Opposing the war at this time was not a particularly radical thing to do. Vietnam was by then widely recognized across the political spectrum as a disaster. Likewise, Jane’s trip to Hanoi, while brave, was not anomalous: Joan Baez, Susan Sontag, and David Dellinger all made their way to the city and were just as outspoken. But America’s dream girl had betrayed American soldiers, and the photograph published in the New York Post on Jane’s return to New York would incite a gush of fury and vitriol nonpareil. The contempt, originating almost entirely with commentators who happened to be men and focusing almost entirely on Fonda’s appearance, made it clear that her real transgression was not that she opposed the war but that she was no longer Barbarella.

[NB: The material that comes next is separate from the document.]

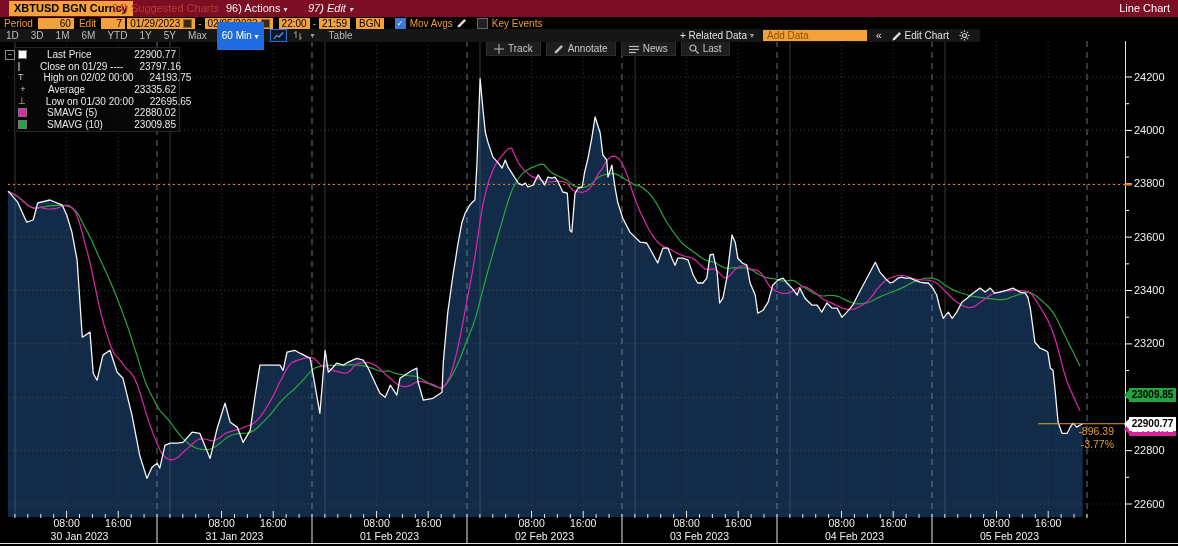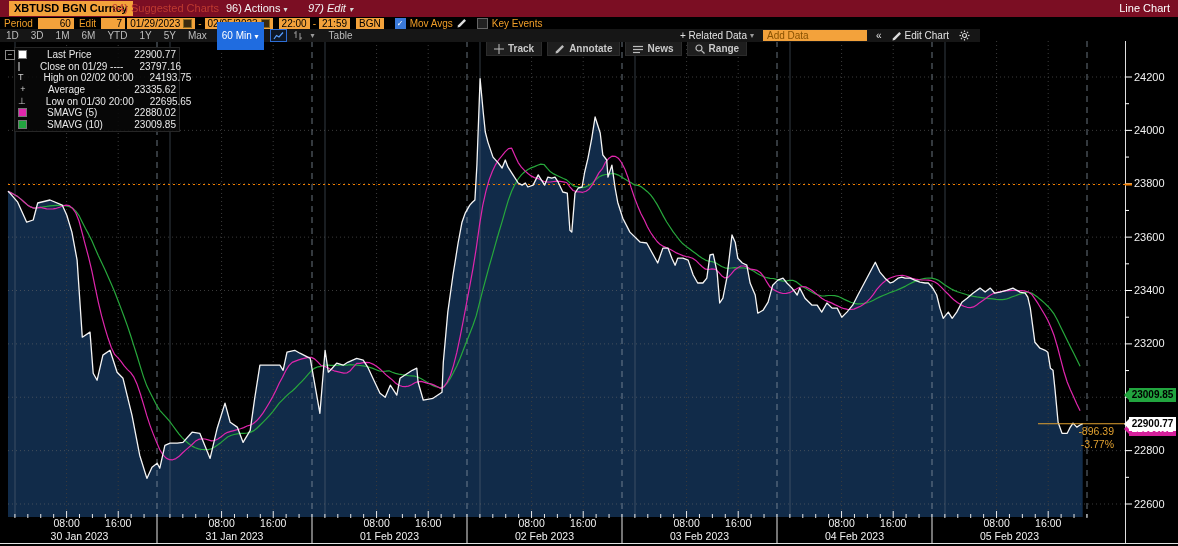"Track" .tool-chip { font-weight: bold -> none }
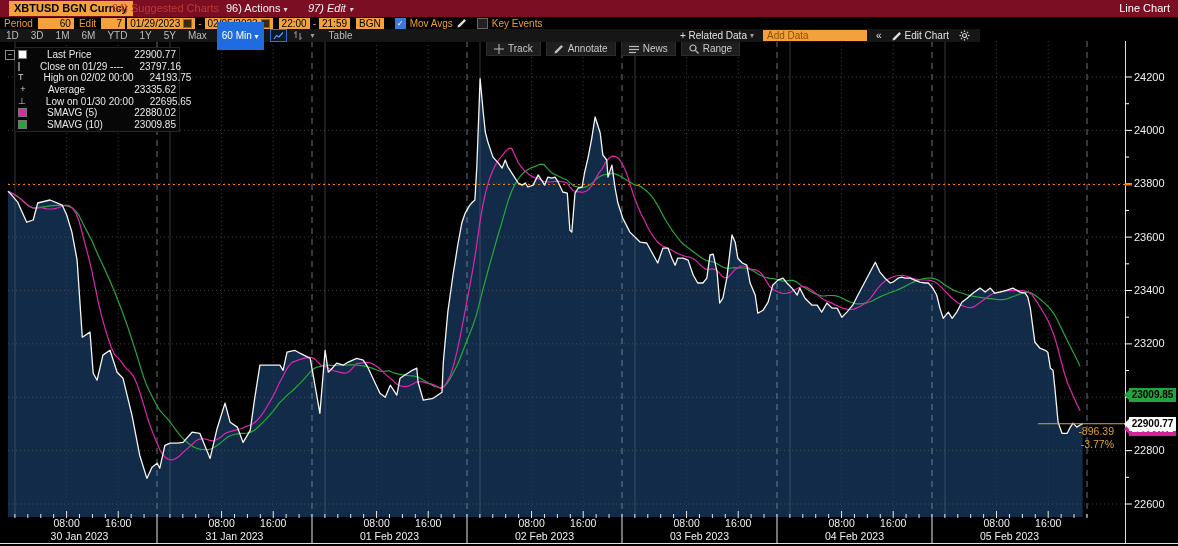"Range" span { text: Range -> Last }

Not only was Jane a “traitorous meddler,” she was “shrill.” She “talked too fast.” She “didn’t smile enough.” She “didn’t have a sense of humor.” Later, journalist David Halberstam would recount of the press conference Jane gave on her return, “She wasn’t that smart. And she was in way over her head. . . . [She] is a stupid fucking actress.”
As a woman is wont to do, Jane apologized. She has apologized for her insensitivity to the troops on television and in public appearances and in interviews. She has apologized in her book. Her apology is by now a kind of ritual performed every few years. Yet if today Jane’s image were to surface in a barracks, it would almost certainly be on the face of a urinal cake. Poor Jane. Even when she turned her celebrity to other endeavors, she was still not doing it right. Most recently, BBC filmmaker Adam Curtis employed Jane the 1980s aerobics maven as a symbol for the failures of the New Left (she “gave up socialism and started another revolution”) and the rise of Donald Trump. If only women weren’t so stubbornly narcissistic, Curtis seems to be saying, one might be in the White House.